> **What the task asks**
This exercise calls for every line of the data below with the string "color" in it.

> **Dataset extract**
•••

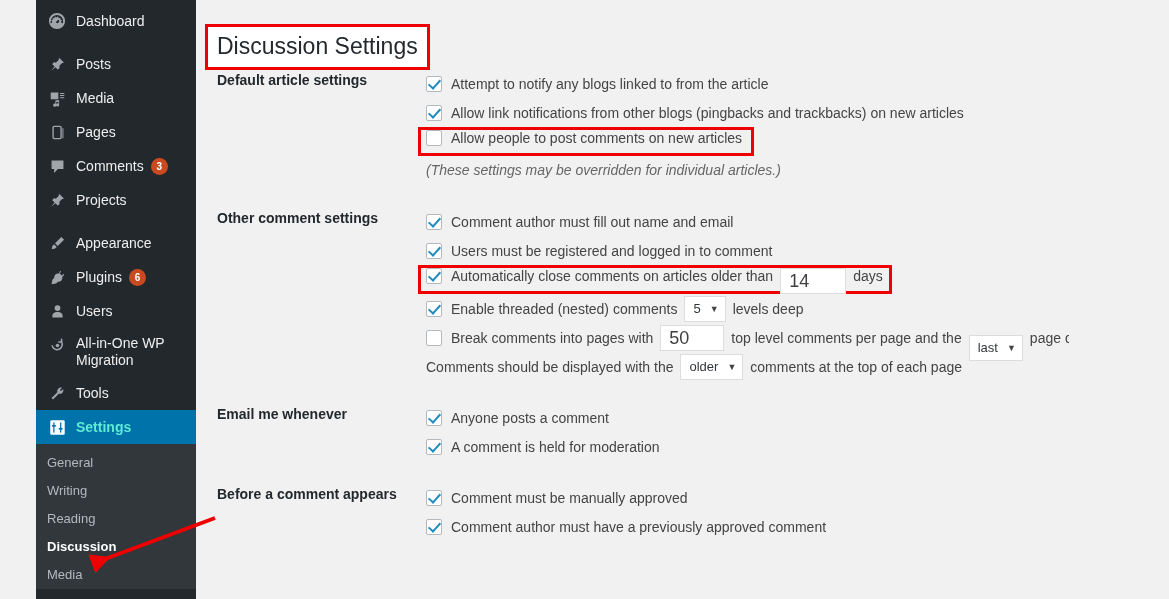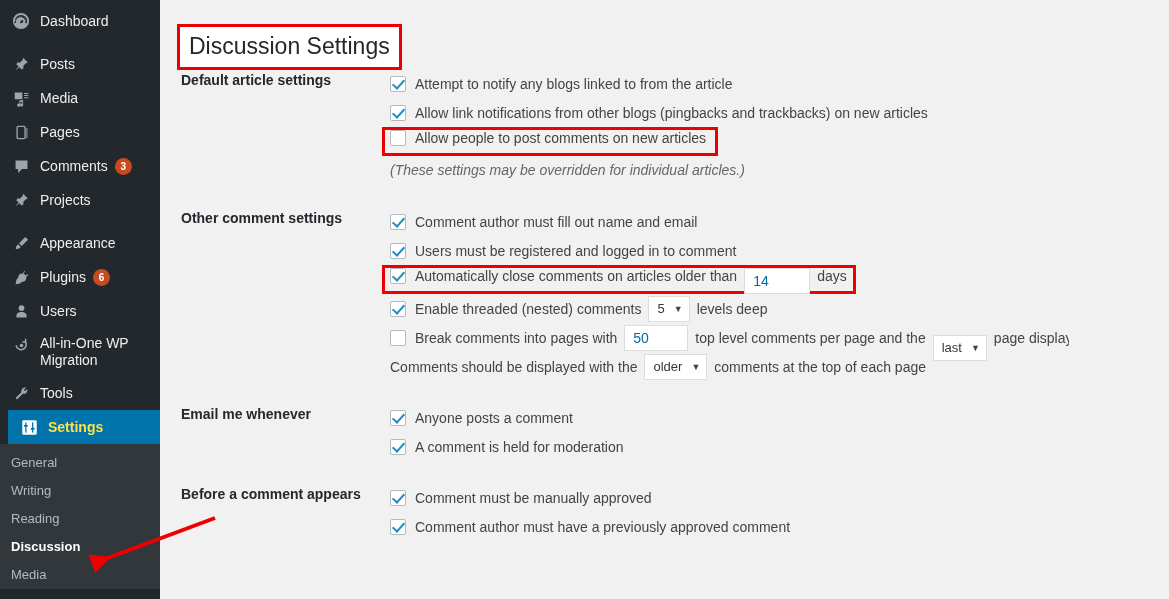--- a/index.html
+++ b/index.html
@@ -10,7 +10,7 @@
     font-family: "Liberation Sans", sans-serif;
     background: #f1f1f1;
   }
-  #app { position: relative; width: 1069px; height: 599px; display: flex; }
+  #app { position: relative; width: 1069px; height: 599px; display: flex; padding-left: 36px; }
 
   
   .sidebar {

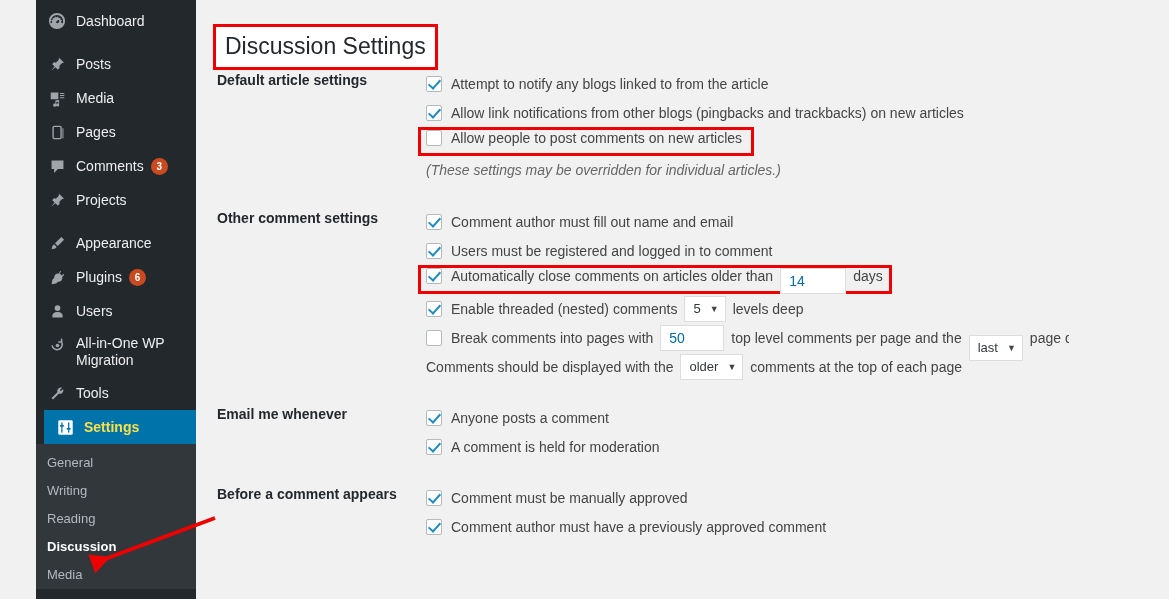--- a/index.html
+++ b/index.html
@@ -85,7 +85,7 @@
     overflow: hidden;
   }
   .page-title-wrap {
-    position: absolute; left: 17px; top: 9px;
+    position: absolute; left: 9px; top: 9px;
   }
   .page-title {
     font-size: 23px; font-weight: 400; color: #23282d;

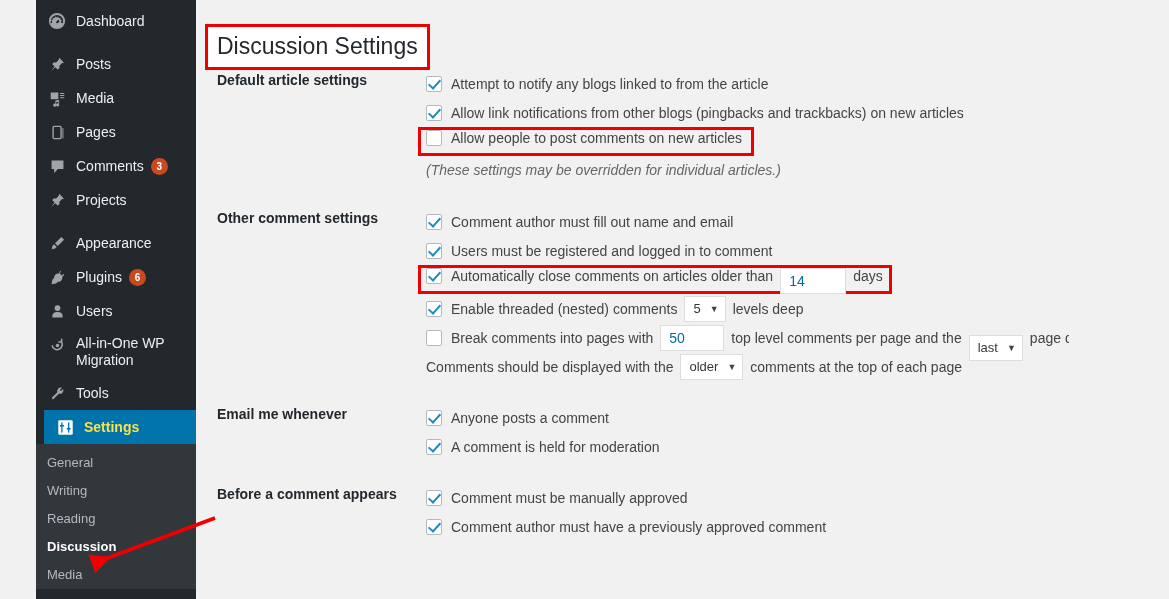--- a/index.html
+++ b/index.html
@@ -148,8 +148,8 @@
     display: inline-block;
     border: 1px solid #ddd;
     background: #fff;
-    color: #0369a1;
-    font-size: 14px;
+    color: #404040;
+    font-size: 18px;
     line-height: 22px;
     height: 26px;
     padding: 1px 8px;

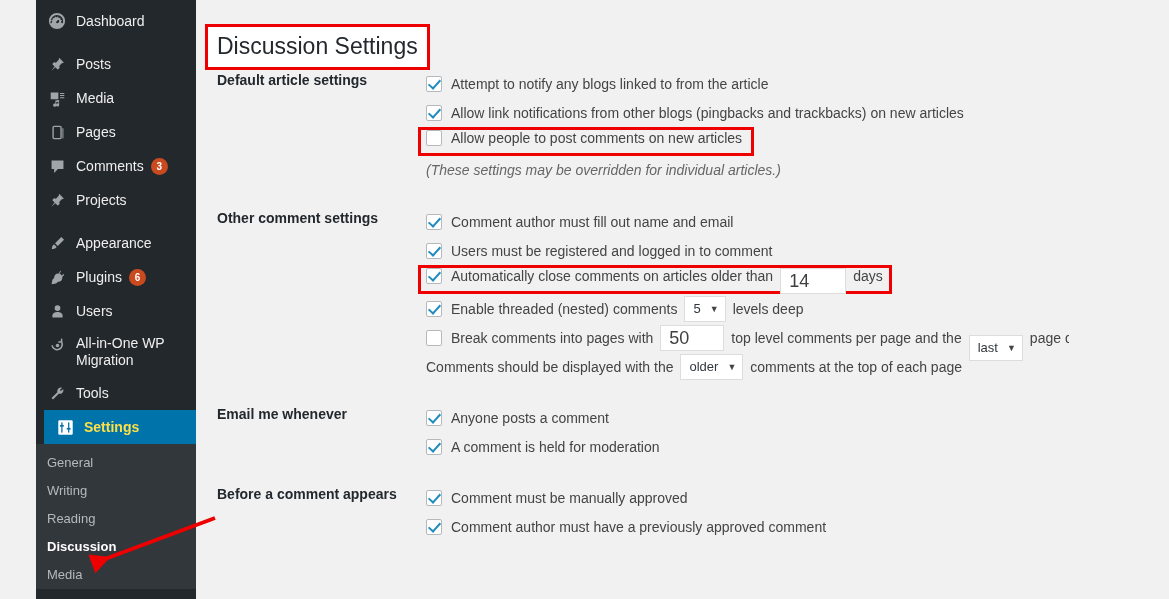--- a/index.html
+++ b/index.html
@@ -40,9 +40,8 @@
   .menu-item.two-line .mi-label { white-space: normal; width: 95px; }
   .menu-item.current {
     background: #0073aa;
-    color: #fde047;
+    color: #5eead4;
     font-weight: bold;
-    margin-left: 8px;
   }
   .menu-item.current .mi-icon { color: #fff; }
   .menu-item.current:after {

•••

> **Answer to this task**
     font-size: 23px; font-weight: 400; color: #23282d;
-    color: #0369a1;
+    color: #404040;
-    color: #fde047;
+    color: #5eead4;
   .menu-item.current .mi-icon { color: #fff; }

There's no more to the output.